What is being asked >> Restate all the lines below word for word, but omit the pictures.

Edit tracking data:
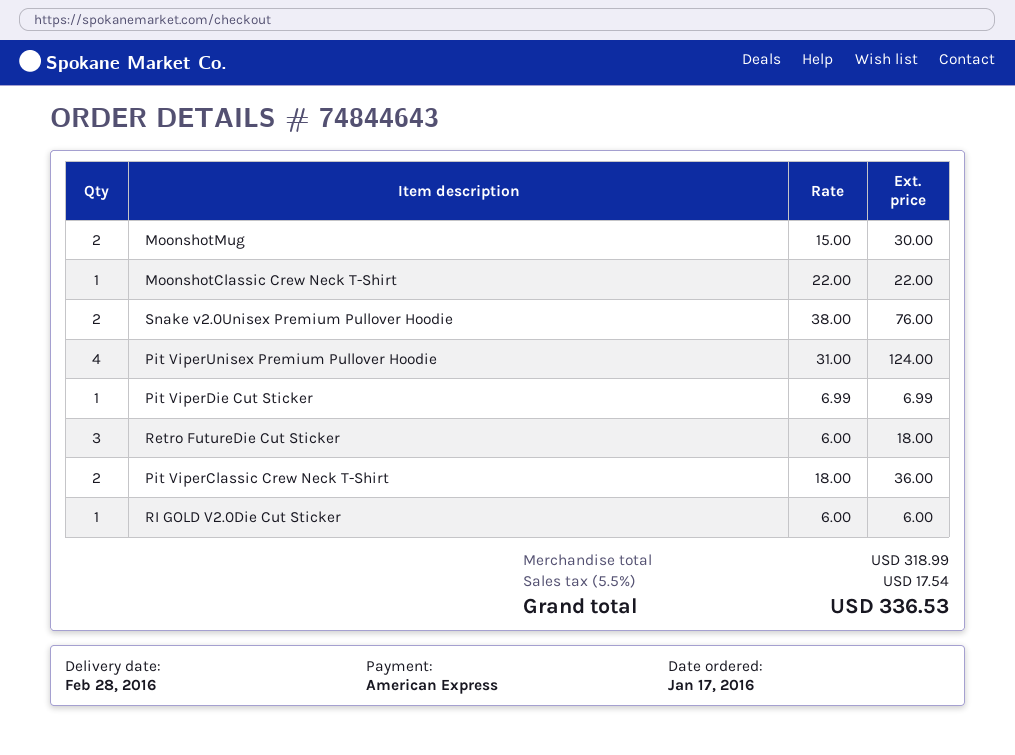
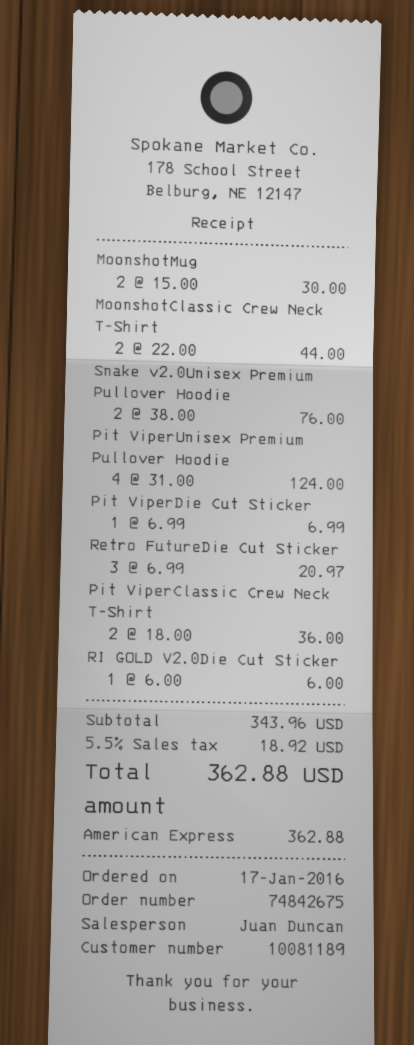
order number: 74844643 -> 74842675
MoonshotClassic Crew Neck T-Shirt: 1 x 22.00 = 22.00 -> 2 x 22.00 = 44.00
Retro FutureDie Cut Sticker: 3 x 6.00 = 18.00 -> 3 x 6.99 = 20.97
subtotal: 318.99 -> 343.96
tax: 5.5% = 17.54 -> 5.5% = 18.92
total: 336.53 -> 362.88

Response to this exercise >>
order number: 74844643 -> 74842675
MoonshotClassic Crew Neck T-Shirt: 1 x 22.00 = 22.00 -> 2 x 22.00 = 44.00
Retro FutureDie Cut Sticker: 3 x 6.00 = 18.00 -> 3 x 6.99 = 20.97
subtotal: 318.99 -> 343.96
tax: 5.5% = 17.54 -> 5.5% = 18.92
total: 336.53 -> 362.88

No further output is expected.